*** Begin section ***

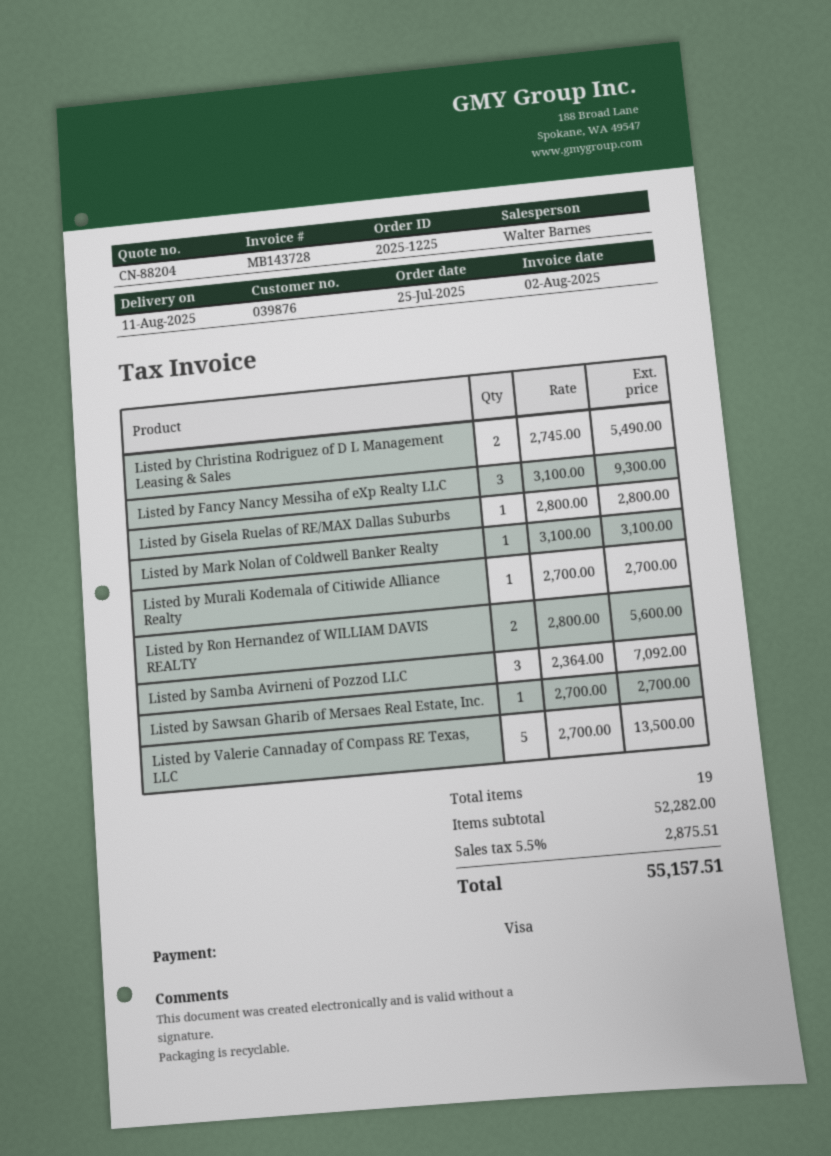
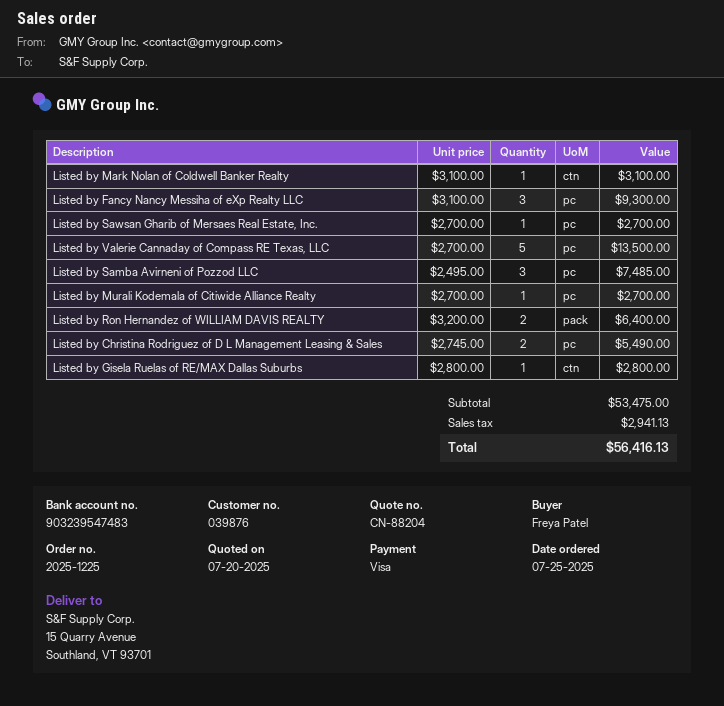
Listed by Ron Hernandez of WILLIAM DAVIS REALTY: 2 x 2800.00 = 5600.00 -> 2 x 3200.00 = 6400.00
Listed by Samba Avirneni of Pozzod LLC: 3 x 2364.00 = 7092.00 -> 3 x 2495.00 = 7485.00
subtotal: 52282.00 -> 53475.00
tax: 2875.51 -> 2941.13
total: 55157.51 -> 56416.13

*** End section ***

Find the lines above that contain the word "Listed" and copy each one.

■ **Final answer**:
Listed by Ron Hernandez of WILLIAM DAVIS REALTY: 2 x 2800.00 = 5600.00 -> 2 x 3200.00 = 6400.00
Listed by Samba Avirneni of Pozzod LLC: 3 x 2364.00 = 7092.00 -> 3 x 2495.00 = 7485.00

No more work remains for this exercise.